Warren is a famously cautious politician who avoids the press in Senate hallways and speaks out only on strategically chosen issues in strategically chosen ways to avoid diluting her carefully constructed brand.
The tweet storm, which was immediately greeted with cheers from the camps of both Hillary Clinton and Bernie Sanders, could be read several ways.
With Sanders’ path to the Democratic nomination slipping away, Warren could be reminding the faithful of whom the real enemy is (Trump, not Clinton). And she could be bolstering her position as one of the few figures outside of President Obama who can unify the Democratic Party after the primary.
She could also be trying to provoke Trump into a fight on her issue terrain. Or simply welcoming Trump to Washington, where he met with GOP leaders ahead of his press conference and speech to the American Israel Public Affairs Committee.
But one thing is clear: She’s reminding the world that she is here and a force to be reckoned with.

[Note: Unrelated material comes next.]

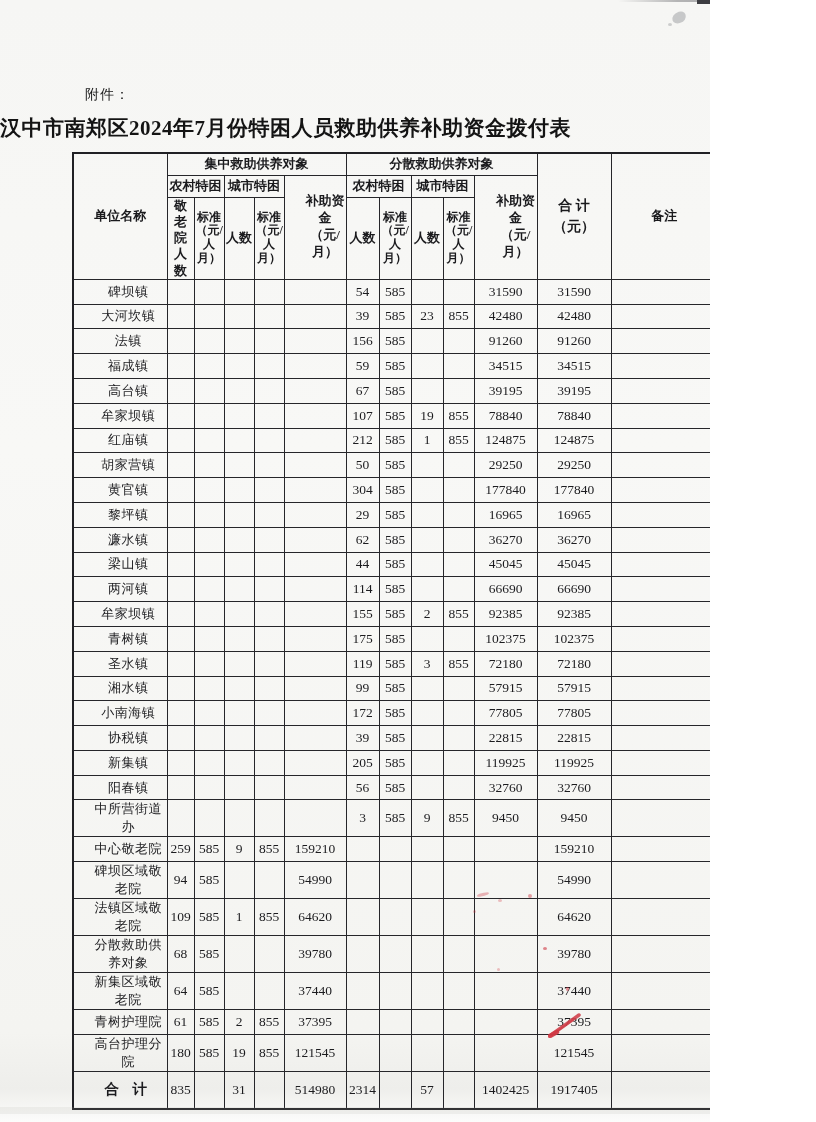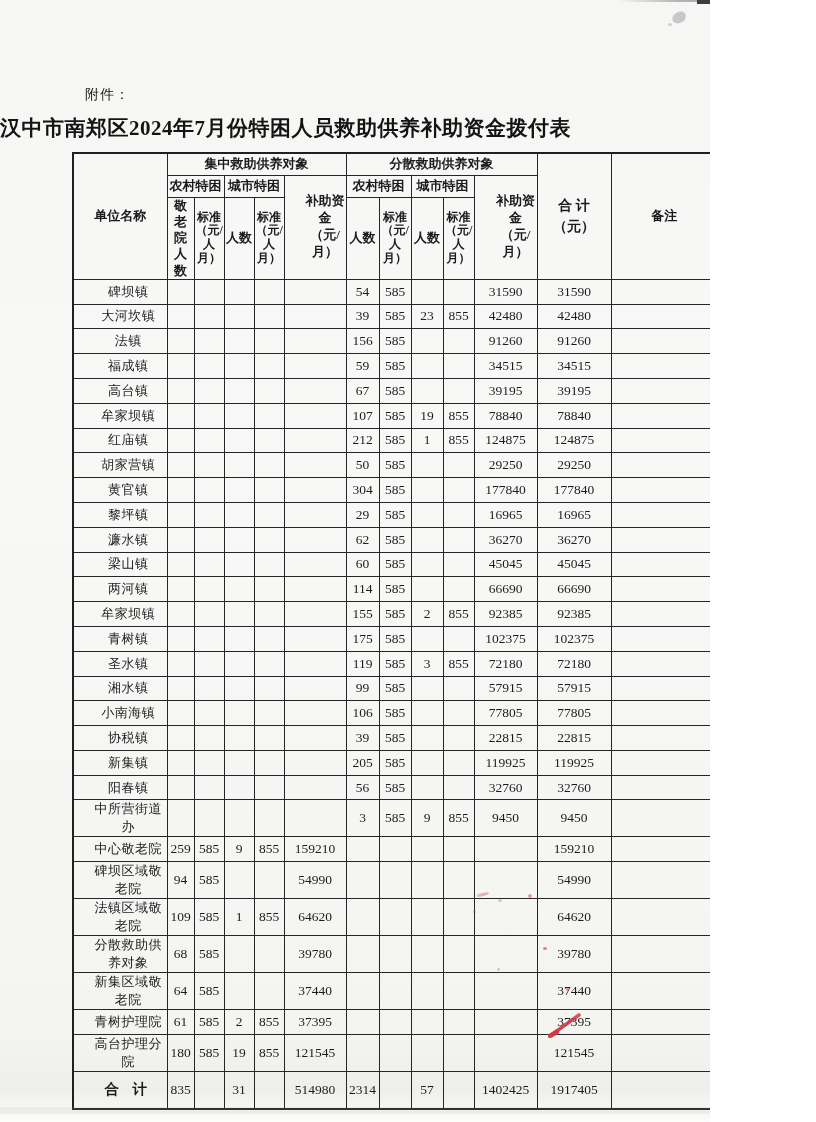"60" td { text: 60 -> 44 }
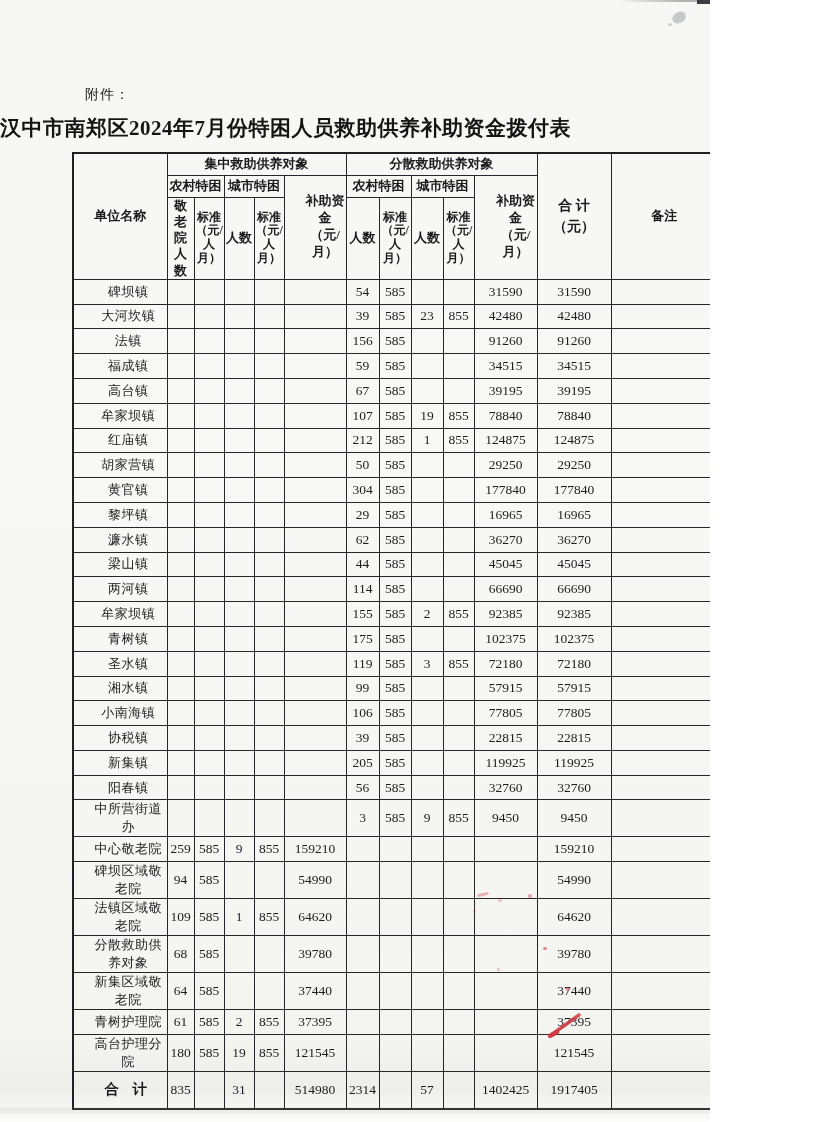"106" td { text: 106 -> 172 }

THE RACHEL MADDOW SHOW, 3/10/16, 9:41 PM ET
Warren is the only female Democratic senator not to endorse Clinton and one of only a small handful of Democrats in the upper chamber not to endorse.
Warren laid low for the beginning of 2016, waiting to give her first major interview after three months of near silence until March 10 to Rachel Maddow.
“I’m getting more involved, and I will get more involved as we head closer and closer to November. I’m watching what’s happening right now on the Republican side, and it reaches a point where silence is not a virtue,” Warren told reporters last week. “I’ll find a way. I usually have a fairly loud voice.”